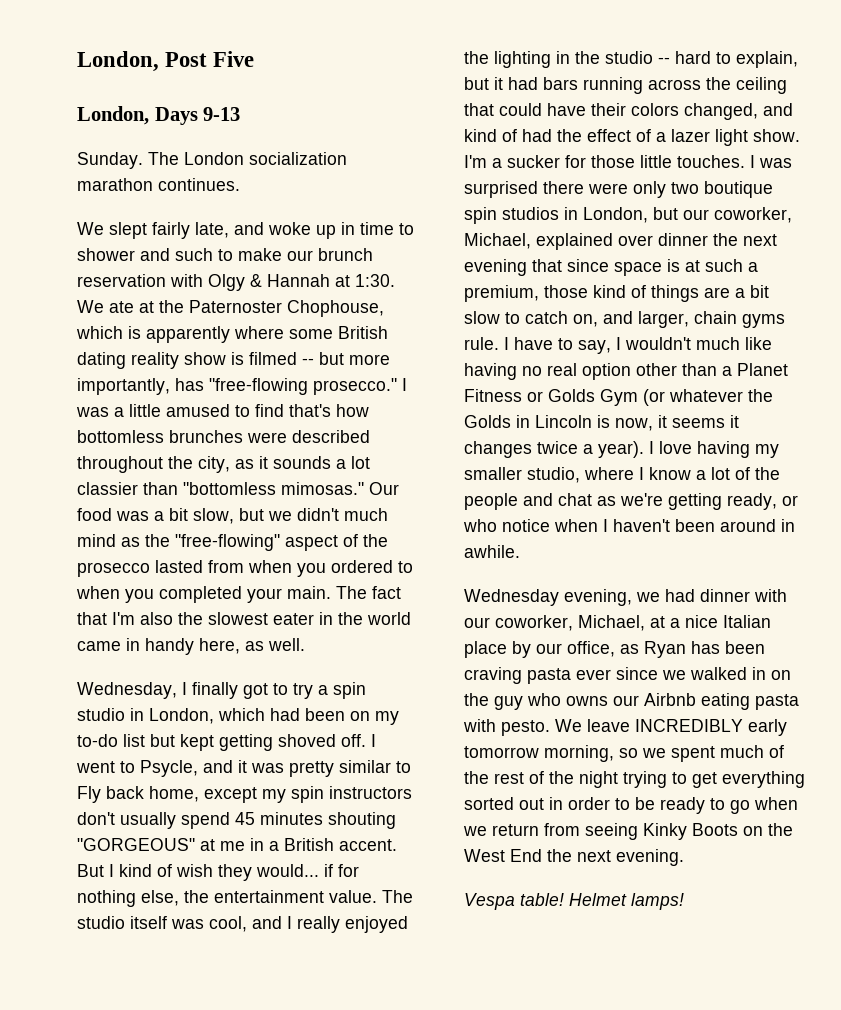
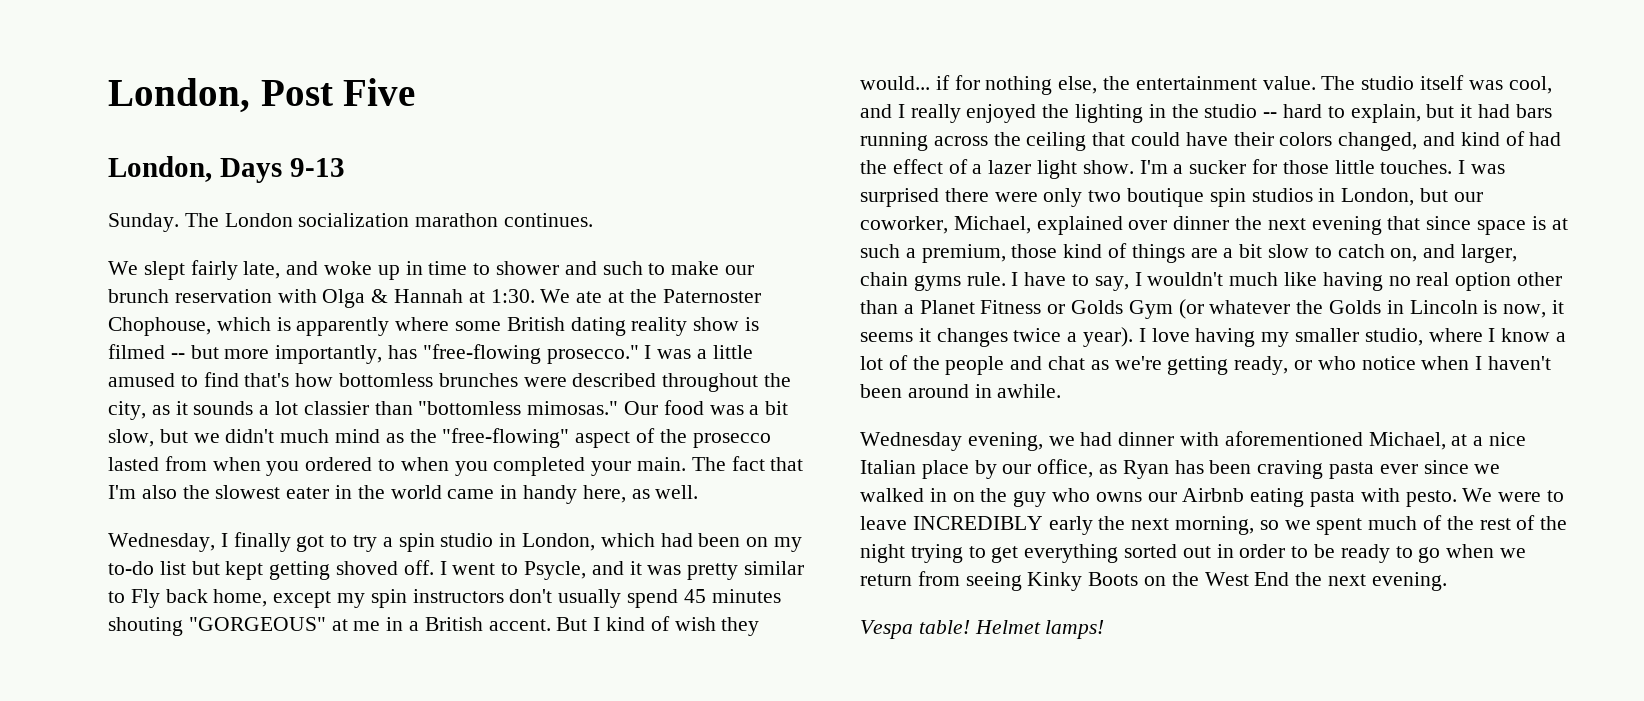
- We slept fairly late, and woke up in time to shower and such to make our brunch reservation with Olgy & Hannah at 1:30.
+ We slept fairly late, and woke up in time to shower and such to make our brunch reservation with Olga & Hannah at 1:30.
- Wednesday evening, we had dinner with our coworker, Michael, at a nice Italian place by our office, as Ryan has been craving pasta ever since we walked in on the guy who owns our Airbnb eating pasta with pesto.
+ Wednesday evening, we had dinner with aforementioned Michael, at a nice Italian place by our office, as Ryan has been craving pasta ever since we walked in on the guy who owns our Airbnb eating pasta with pesto.
- We leave INCREDIBLY early tomorrow morning, so we spent much of the rest of the night trying to get everything sorted out in order to be ready to go when we return from seeing Kinky Boots on the West End the next evening.
+ We were to leave INCREDIBLY early the next morning, so we spent much of the rest of the night trying to get everything sorted out in order to be ready to go when we return from seeing Kinky Boots on the West End the next evening.

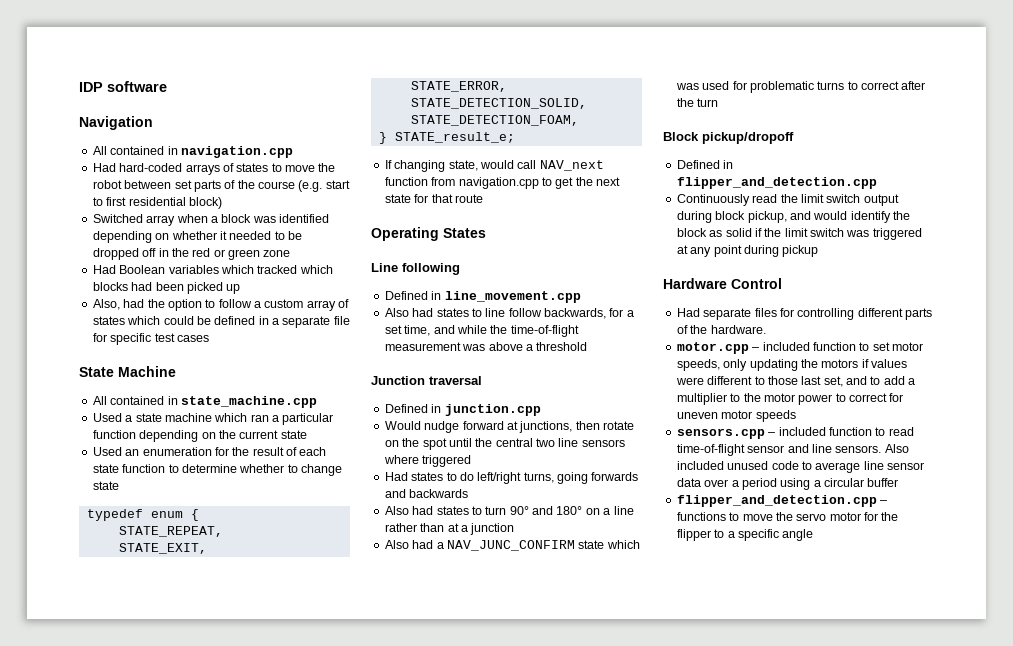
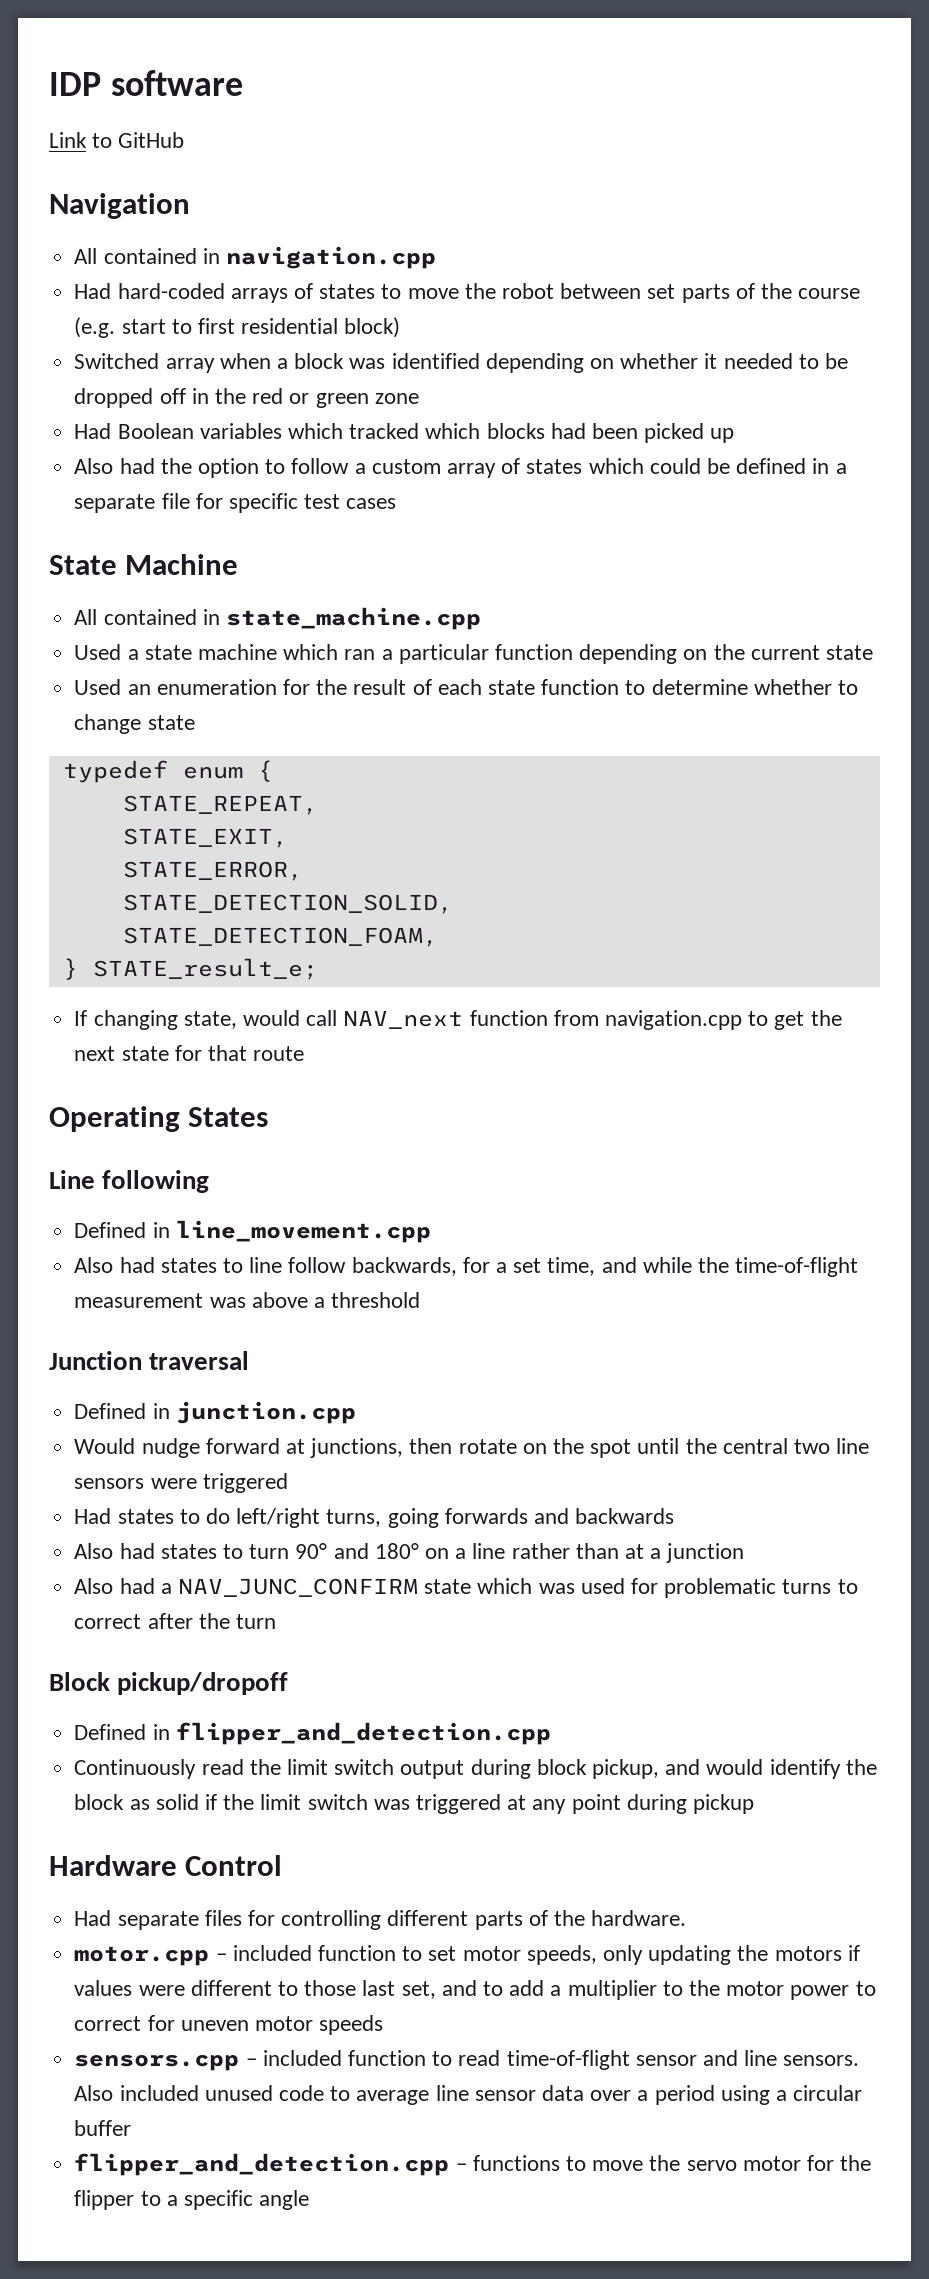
+ Link to GitHub
- Also, had the option to follow a custom array of states which could be defined in a separate file for specific test cases
+ Also had the option to follow a custom array of states which could be defined in a separate file for specific test cases
- Would nudge forward at junctions, then rotate on the spot until the central two line sensors where triggered
+ Would nudge forward at junctions, then rotate on the spot until the central two line sensors were triggered

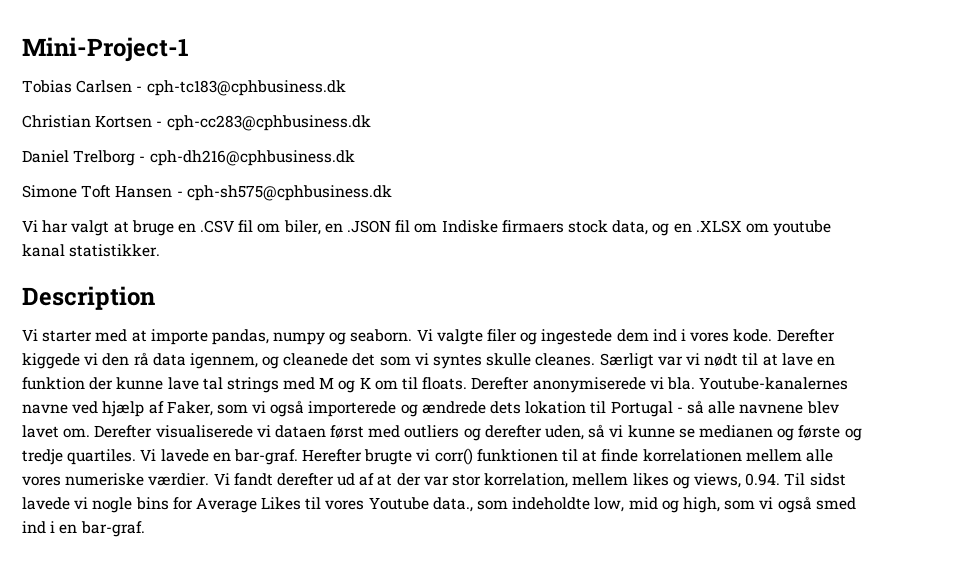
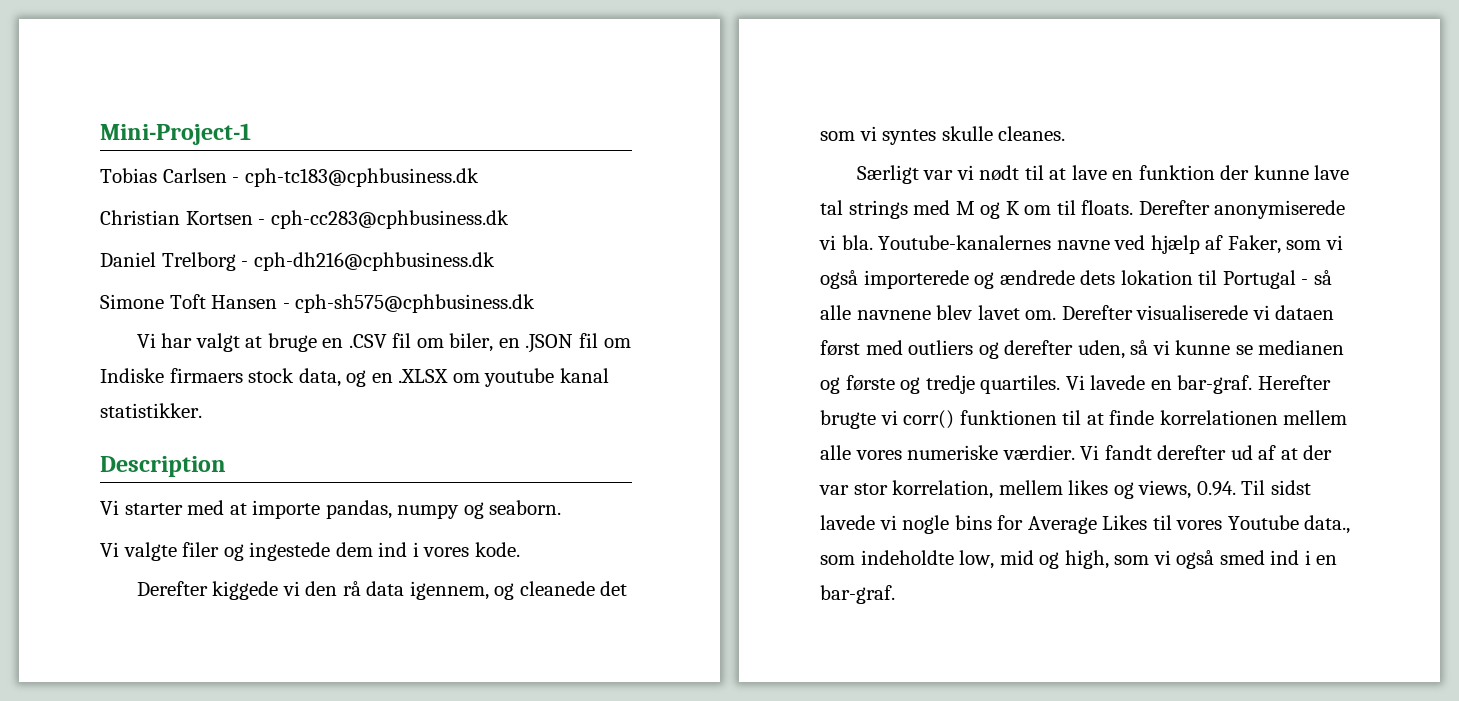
- Vi starter med at importe pandas, numpy og seaborn. Vi valgte filer og ingestede dem ind i vores kode. Derefter kiggede vi den rå data igennem, og cleanede det som vi syntes skulle cleanes. Særligt var vi nødt til at lave en funktion der kunne lave tal strings med M og K om til floats.
+ Vi starter med at importe pandas, numpy og seaborn.
+ Vi valgte filer og ingestede dem ind i vores kode.
+ Derefter kiggede vi den rå data igennem, og cleanede det som vi syntes skulle cleanes.
+ Særligt var vi nødt til at lave en funktion der kunne lave tal strings med M og K om til floats.

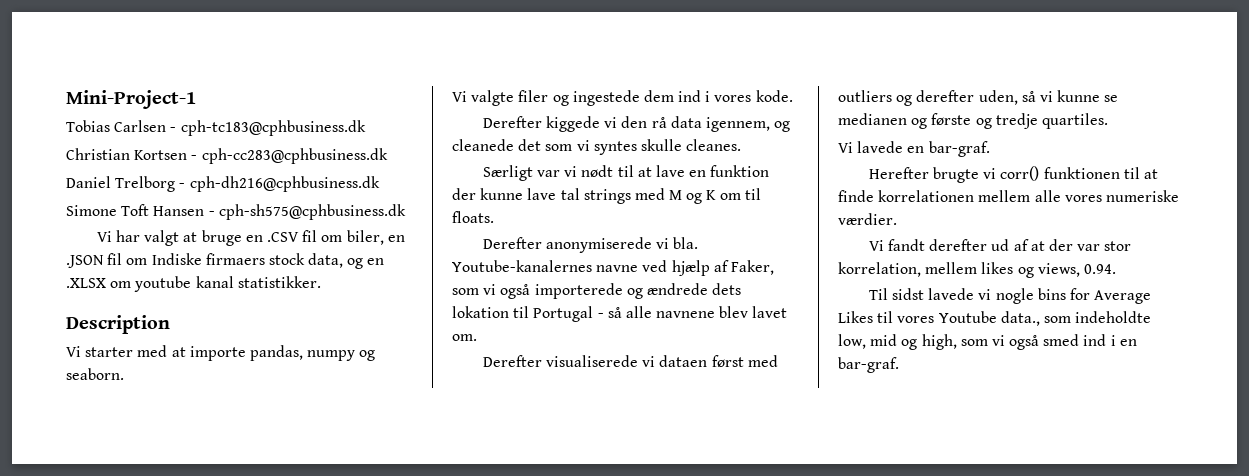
- Særligt var vi nødt til at lave en funktion der kunne lave tal strings med M og K om til floats. Derefter anonymiserede vi bla.
+ Særligt var vi nødt til at lave en funktion der kunne lave tal strings med M og K om til floats.
+ Derefter anonymiserede vi bla.
- Youtube-kanalernes navne ved hjælp af Faker, som vi også importerede og ændrede dets lokation til Portugal - så alle navnene blev lavet om. Derefter visualiserede vi dataen først med outliers og derefter uden, så vi kunne se medianen og første og tredje quartiles. Vi lavede en bar-graf. Herefter brugte vi corr() funktionen til at finde korrelationen mellem alle vores numeriske værdier. Vi fandt derefter ud af at der var stor korrelation, mellem likes og views, 0.94. Til sidst lavede vi nogle bins for Average Likes til vores Youtube data., som indeholdte low, mid og high, som vi også smed ind i en bar-graf.
+ Youtube-kanalernes navne ved hjælp af Faker, som vi også importerede og ændrede dets lokation til Portugal - så alle navnene blev lavet om.
+ Derefter visualiserede vi dataen først med outliers og derefter uden, så vi kunne se medianen og første og tredje quartiles.
+ Vi lavede en bar-graf.
+ Herefter brugte vi corr() funktionen til at finde korrelationen mellem alle vores numeriske værdier.
+ Vi fandt derefter ud af at der var stor korrelation, mellem likes og views, 0.94.
+ Til sidst lavede vi nogle bins for Average Likes til vores Youtube data., som indeholdte low, mid og high, som vi også smed ind i en bar-graf.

○ ○ ○ ○

*Work instructions*:
Apart from the pictures, all of the data should be repeated exactly.

*Solution for this exercise*:
- We slept fairly late, and woke up in time to shower and such to make our brunch reservation with Olgy & Hannah at 1:30.
+ We slept fairly late, and woke up in time to shower and such to make our brunch reservation with Olga & Hannah at 1:30.
- Wednesday evening, we had dinner with our coworker, Michael, at a nice Italian place by our office, as Ryan has been craving pasta ever since we walked in on the guy who owns our Airbnb eating pasta with pesto.
+ Wednesday evening, we had dinner with aforementioned Michael, at a nice Italian place by our office, as Ryan has been craving pasta ever since we walked in on the guy who owns our Airbnb eating pasta with pesto.
- We leave INCREDIBLY early tomorrow morning, so we spent much of the rest of the night trying to get everything sorted out in order to be ready to go when we return from seeing Kinky Boots on the West End the next evening.
+ We were to leave INCREDIBLY early the next morning, so we spent much of the rest of the night trying to get everything sorted out in order to be ready to go when we return from seeing Kinky Boots on the West End the next evening.

+ Link to GitHub
- Also, had the option to follow a custom array of states which could be defined in a separate file for specific test cases
+ Also had the option to follow a custom array of states which could be defined in a separate file for specific test cases
- Would nudge forward at junctions, then rotate on the spot until the central two line sensors where triggered
+ Would nudge forward at junctions, then rotate on the spot until the central two line sensors were triggered

- Vi starter med at importe pandas, numpy og seaborn. Vi valgte filer og ingestede dem ind i vores kode. Derefter kiggede vi den rå data igennem, og cleanede det som vi syntes skulle cleanes. Særligt var vi nødt til at lave en funktion der kunne lave tal strings med M og K om til floats.
+ Vi starter med at importe pandas, numpy og seaborn.
+ Vi valgte filer og ingestede dem ind i vores kode.
+ Derefter kiggede vi den rå data igennem, og cleanede det som vi syntes skulle cleanes.
+ Særligt var vi nødt til at lave en funktion der kunne lave tal strings med M og K om til floats.

- Særligt var vi nødt til at lave en funktion der kunne lave tal strings med M og K om til floats. Derefter anonymiserede vi bla.
+ Særligt var vi nødt til at lave en funktion der kunne lave tal strings med M og K om til floats.
+ Derefter anonymiserede vi bla.
- Youtube-kanalernes navne ved hjælp af Faker, som vi også importerede og ændrede dets lokation til Portugal - så alle navnene blev lavet om. Derefter visualiserede vi dataen først med outliers og derefter uden, så vi kunne se medianen og første og tredje quartiles. Vi lavede en bar-graf. Herefter brugte vi corr() funktionen til at finde korrelationen mellem alle vores numeriske værdier. Vi fandt derefter ud af at der var stor korrelation, mellem likes og views, 0.94. Til sidst lavede vi nogle bins for Average Likes til vores Youtube data., som indeholdte low, mid og high, som vi også smed ind i en bar-graf.
+ Youtube-kanalernes navne ved hjælp af Faker, som vi også importerede og ændrede dets lokation til Portugal - så alle navnene blev lavet om.
+ Derefter visualiserede vi dataen først med outliers og derefter uden, så vi kunne se medianen og første og tredje quartiles.
+ Vi lavede en bar-graf.
+ Herefter brugte vi corr() funktionen til at finde korrelationen mellem alle vores numeriske værdier.
+ Vi fandt derefter ud af at der var stor korrelation, mellem likes og views, 0.94.
+ Til sidst lavede vi nogle bins for Average Likes til vores Youtube data., som indeholdte low, mid og high, som vi også smed ind i en bar-graf.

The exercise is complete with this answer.